On Sat, Nov 18, 2023 at 09:57:50PM +0100, Martin Steigerwald wrote:
> Hi Kent.
> 
> Thanks for answering so timely. Feel free to skip answering during rest of 
> the weekend :)
> 
> Kent Overstreet - 18.11.23, 20:50:24 CET:
> > > 10) Anything you think an article about BCacheFS should absolutely
> > > mention?
> > 
> > Would personally love to see some non-phoronix benchmarks :)
> 
> I see. Well thing is, I am not really satisfied about Samsung 980 Pro 2 TB 
> NVME SSD performance on this ThinkPad T14 AMD Gen 1 under Linux, so not 
> sure whether performance benchmarks would be suitable on that setup. At 
> least not without going about a firmware upgrade again and hoping it helps 
> this time, if available. However I remember not really liking to dig out 
> the firmware upgrade from an ISO image for Samsung not providing via LVFS. 
> Also benchmarking may more be in scope of a later article if at all, cause 
> I think even with just explaining about BCacheFS the article will become 
> long enough :). It is challenging to get benchmarking right and obtain 
> actually meaningful results. And before getting it wrong, I'd rather skip 
> or delay that. But anyway: Any suggestion for a specific benchmark?
> 
> Any advice about Phoronix benchmarks? I bet the one I saw was with some 
> debug option on, that may better be off. I think it has been: 
> CONFIG_BCACHEFS_DEBUG_TRANSACTIONS? I did not check whether Michael 
> Larabel did a new one already with that turned off.
> 
> As far as I understand one specific performance related aspect of BCacheFS 
> would be low latencies due to the frontend / backend architecture which in 
> principle is based on what has been there in BCache already.

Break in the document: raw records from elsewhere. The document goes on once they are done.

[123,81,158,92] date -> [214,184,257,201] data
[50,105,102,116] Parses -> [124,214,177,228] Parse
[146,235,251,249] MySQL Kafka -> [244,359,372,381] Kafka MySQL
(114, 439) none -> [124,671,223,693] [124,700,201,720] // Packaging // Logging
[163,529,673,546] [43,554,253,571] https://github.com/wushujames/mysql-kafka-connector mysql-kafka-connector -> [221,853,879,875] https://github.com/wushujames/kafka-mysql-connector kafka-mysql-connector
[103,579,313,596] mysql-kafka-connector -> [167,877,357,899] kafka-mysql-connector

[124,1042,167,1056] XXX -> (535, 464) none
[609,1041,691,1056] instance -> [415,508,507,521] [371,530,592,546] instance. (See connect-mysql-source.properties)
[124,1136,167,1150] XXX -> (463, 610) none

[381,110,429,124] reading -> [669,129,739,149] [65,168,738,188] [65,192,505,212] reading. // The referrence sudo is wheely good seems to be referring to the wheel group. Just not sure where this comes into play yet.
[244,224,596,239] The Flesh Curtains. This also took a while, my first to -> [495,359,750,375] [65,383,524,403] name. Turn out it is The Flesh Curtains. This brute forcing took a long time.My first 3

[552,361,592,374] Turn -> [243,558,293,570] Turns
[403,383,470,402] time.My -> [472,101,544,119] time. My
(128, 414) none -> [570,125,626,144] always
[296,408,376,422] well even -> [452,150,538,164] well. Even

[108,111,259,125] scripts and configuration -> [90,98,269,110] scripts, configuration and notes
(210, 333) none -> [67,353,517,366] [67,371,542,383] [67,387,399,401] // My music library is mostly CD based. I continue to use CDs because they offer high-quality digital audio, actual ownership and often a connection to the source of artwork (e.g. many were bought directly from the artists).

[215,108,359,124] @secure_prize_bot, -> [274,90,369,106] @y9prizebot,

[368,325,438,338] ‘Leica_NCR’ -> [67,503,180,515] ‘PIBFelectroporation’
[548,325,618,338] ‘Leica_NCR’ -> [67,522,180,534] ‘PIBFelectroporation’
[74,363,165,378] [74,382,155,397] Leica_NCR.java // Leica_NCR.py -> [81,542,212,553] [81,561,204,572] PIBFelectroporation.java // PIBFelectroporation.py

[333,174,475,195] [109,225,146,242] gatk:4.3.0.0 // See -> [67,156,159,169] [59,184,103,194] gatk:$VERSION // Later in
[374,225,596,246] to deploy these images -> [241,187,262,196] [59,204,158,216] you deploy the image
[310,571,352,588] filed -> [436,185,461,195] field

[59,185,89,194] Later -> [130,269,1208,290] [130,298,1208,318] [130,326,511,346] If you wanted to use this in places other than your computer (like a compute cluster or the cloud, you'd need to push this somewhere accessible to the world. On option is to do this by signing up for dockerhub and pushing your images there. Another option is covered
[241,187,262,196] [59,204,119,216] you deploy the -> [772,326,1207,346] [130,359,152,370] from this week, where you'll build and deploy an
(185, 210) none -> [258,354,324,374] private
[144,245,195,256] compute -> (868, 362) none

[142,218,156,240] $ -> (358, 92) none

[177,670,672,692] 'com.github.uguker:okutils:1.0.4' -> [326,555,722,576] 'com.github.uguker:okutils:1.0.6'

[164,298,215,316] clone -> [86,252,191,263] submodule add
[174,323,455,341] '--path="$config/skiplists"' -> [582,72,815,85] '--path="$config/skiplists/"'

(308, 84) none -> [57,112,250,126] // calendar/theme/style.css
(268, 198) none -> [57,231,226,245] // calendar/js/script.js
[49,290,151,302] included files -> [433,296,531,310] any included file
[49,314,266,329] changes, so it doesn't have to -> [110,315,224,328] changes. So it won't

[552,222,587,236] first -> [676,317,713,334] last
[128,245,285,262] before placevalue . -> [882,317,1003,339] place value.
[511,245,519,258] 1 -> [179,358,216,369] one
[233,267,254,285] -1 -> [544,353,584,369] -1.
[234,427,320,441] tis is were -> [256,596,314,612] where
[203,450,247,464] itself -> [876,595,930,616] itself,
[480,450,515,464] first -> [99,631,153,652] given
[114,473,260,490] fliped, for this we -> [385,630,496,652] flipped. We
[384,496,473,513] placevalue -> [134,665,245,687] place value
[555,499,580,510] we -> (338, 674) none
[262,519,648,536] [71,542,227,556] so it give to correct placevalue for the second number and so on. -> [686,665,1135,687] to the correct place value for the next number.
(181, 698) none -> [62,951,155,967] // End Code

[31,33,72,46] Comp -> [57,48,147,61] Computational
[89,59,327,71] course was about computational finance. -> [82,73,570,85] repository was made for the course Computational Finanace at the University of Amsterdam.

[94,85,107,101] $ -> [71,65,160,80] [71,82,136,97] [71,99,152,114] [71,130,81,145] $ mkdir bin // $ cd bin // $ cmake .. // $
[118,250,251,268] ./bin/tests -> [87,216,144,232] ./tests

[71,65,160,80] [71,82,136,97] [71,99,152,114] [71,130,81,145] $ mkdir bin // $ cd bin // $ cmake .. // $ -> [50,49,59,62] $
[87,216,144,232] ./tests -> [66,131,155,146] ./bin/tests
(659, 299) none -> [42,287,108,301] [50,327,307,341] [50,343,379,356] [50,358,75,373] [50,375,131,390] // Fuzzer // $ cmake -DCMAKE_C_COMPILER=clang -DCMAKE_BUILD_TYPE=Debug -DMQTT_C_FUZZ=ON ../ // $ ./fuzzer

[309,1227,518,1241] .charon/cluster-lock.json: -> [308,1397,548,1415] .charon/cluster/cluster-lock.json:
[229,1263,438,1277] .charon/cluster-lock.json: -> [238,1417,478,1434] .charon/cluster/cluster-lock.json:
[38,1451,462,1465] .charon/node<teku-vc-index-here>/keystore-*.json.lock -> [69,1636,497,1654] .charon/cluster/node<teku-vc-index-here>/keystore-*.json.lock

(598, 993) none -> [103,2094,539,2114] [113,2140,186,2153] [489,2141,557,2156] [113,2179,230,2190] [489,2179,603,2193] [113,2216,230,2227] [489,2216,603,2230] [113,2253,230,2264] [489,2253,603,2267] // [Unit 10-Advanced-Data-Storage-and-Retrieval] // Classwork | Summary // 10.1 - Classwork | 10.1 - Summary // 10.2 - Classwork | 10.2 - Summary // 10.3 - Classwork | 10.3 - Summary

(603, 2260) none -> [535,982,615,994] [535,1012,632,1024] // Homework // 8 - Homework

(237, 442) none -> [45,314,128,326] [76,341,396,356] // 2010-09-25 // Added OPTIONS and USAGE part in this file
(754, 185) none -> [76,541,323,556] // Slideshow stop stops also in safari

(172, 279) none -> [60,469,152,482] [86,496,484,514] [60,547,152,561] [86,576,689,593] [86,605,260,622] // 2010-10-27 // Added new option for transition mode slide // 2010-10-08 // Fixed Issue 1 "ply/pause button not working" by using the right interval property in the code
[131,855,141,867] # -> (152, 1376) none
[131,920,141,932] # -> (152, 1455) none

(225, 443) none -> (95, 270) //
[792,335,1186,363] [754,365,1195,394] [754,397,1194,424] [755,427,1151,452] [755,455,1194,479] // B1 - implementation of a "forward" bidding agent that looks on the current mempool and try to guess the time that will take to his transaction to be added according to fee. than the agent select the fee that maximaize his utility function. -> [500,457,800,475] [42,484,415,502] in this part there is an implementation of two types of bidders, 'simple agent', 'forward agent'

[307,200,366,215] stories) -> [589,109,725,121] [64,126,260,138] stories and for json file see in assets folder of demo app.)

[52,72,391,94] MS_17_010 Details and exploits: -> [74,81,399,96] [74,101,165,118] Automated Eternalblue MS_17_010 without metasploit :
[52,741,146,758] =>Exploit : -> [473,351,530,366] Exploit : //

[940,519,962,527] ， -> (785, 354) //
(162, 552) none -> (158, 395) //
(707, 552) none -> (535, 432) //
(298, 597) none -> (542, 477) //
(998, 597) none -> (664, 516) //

I am 
> intending to explore a bit into that concept in my article.

The low latency stuff actually wasn't in bcache - that work came later.

Things like
 - six locks - so we have intent locks that don't block readers, and
   only need to take write locks for the actual btree node update

 - asynchronous interior btree node updates; in bcache when we split a
   node we have to wait for writes to complete before updating the
   parent node, in bcachefs work after IO completion is fully
   asynchronous

 - the big one that no other filesystem has: a 'btree_trans' object that
   tracks all btree locks, and can be unlocked and then relocked when we
   do an operation that might block (at the cost of a potential
   transaction restart at relock() time) - we never have to block with
   btree locks held.

> > I've put a ton of effort into performance, my goal is a COW filesystem
> > that can compete with XFS on performance and scalabality - which is a
> > tall order! but we're getting close.
> > 
> > With the btree write buffer rewrite (still not quite merged, any day
> > now) - I'm pushing _900k_ iops, 4k random writes - through the COW write
> > path.
> > 
> > This is in my benchmarking/profiling mode, with checksums off and data
> > reads/writes to the device turned off - i.e. just showing bcachefs
> > overhead. So not real world nummbers, but indicative of how well we can
> > scale.
> 
> Interesting. Only thing regarding performance I noticed so far that 
> deleting an almost 8 GiB large DVD ISO image file took a bit longer than 
> instant, but I was using Dolphin on Plasma, so not sure whether this tiny 
> delay was filesystem or GUI related.

It could be that we still have work to do; there are plenty of higher
level filesystem operations that I haven't specifically benchmarked. If
you do happen to do a head to head comparison with other filesystems and
find that unlink (or anything else) is slow - please report it!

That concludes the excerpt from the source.